Bases: MolecularDiffusion.modules.tasks.task.Task, MolecularDiffusion.core.Configurable

Class for load/save configuration. It will automatically record every argument passed to the __init__ function.

This class is inspired by state_dict() in PyTorch, but designed for hyperparameters.

Inherit this class to construct a configurable class.

>>> class MyClass(nn.Module, core.Configurable):

Note Configurable only applies to the current class rather than any derived class. For example, the following definition only records the arguments of MyClass.

>>> class DerivedClass(MyClass):

In order to record the arguments of DerivedClass, explicitly specify the inheritance.

>>> class DerivedClass(MyClass, core.Configurable):

To get the configuration of an instance, use config_dict(), which returns a dict of argument names and values.
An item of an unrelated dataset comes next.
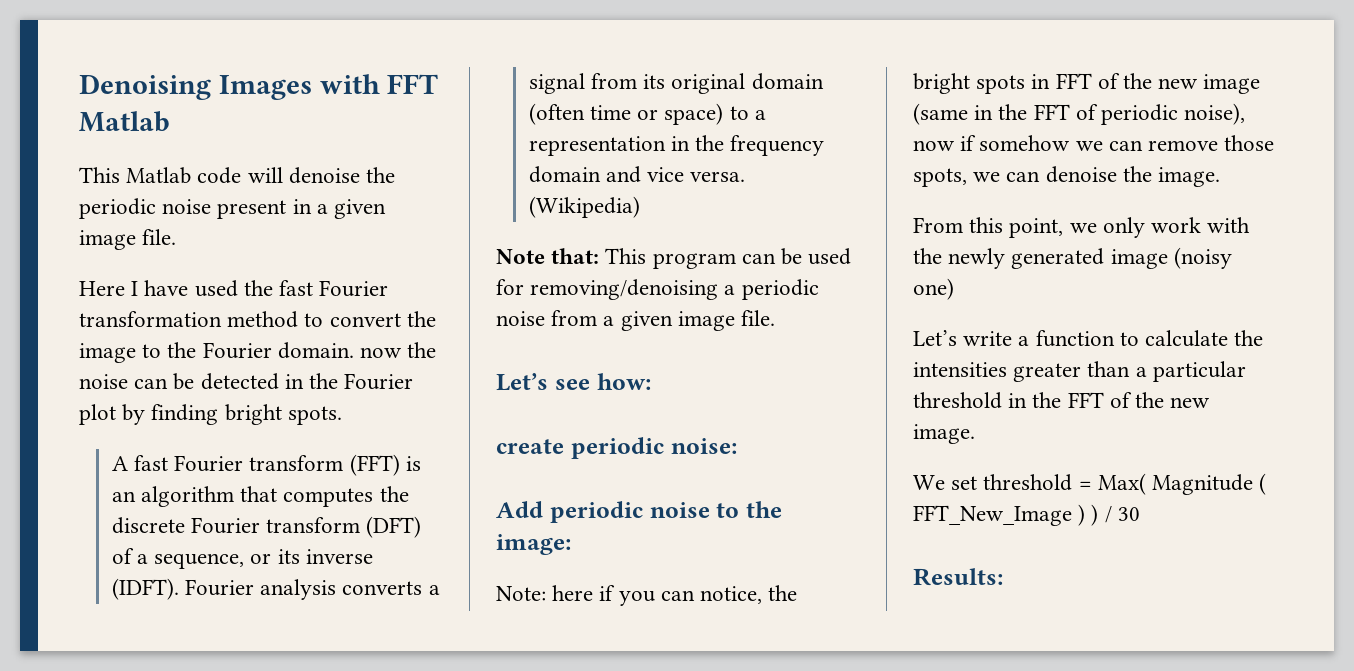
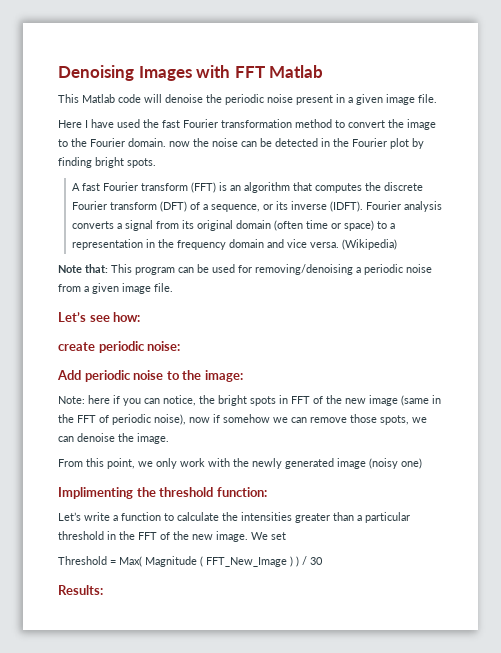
(954, 289) none -> [58,487,267,499] // Implimenting the threshold function:
(975, 434) // -> (248, 536) none
[983,474,1073,491] threshold -> [58,556,107,565] // Threshold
If an argument is also an instance of Configurable, it will be recursively expanded in the dict. The configuration dict can be passed to load_config_dict() to create a copy of the instance.

For classes already registered in Registry, they can be directly created from the Configurable class. This is convenient for building models from configuration files.

>>> config = models.GCN(128, [128]).config_dict()
>>> gcn = Configurable.load_config_dict(config)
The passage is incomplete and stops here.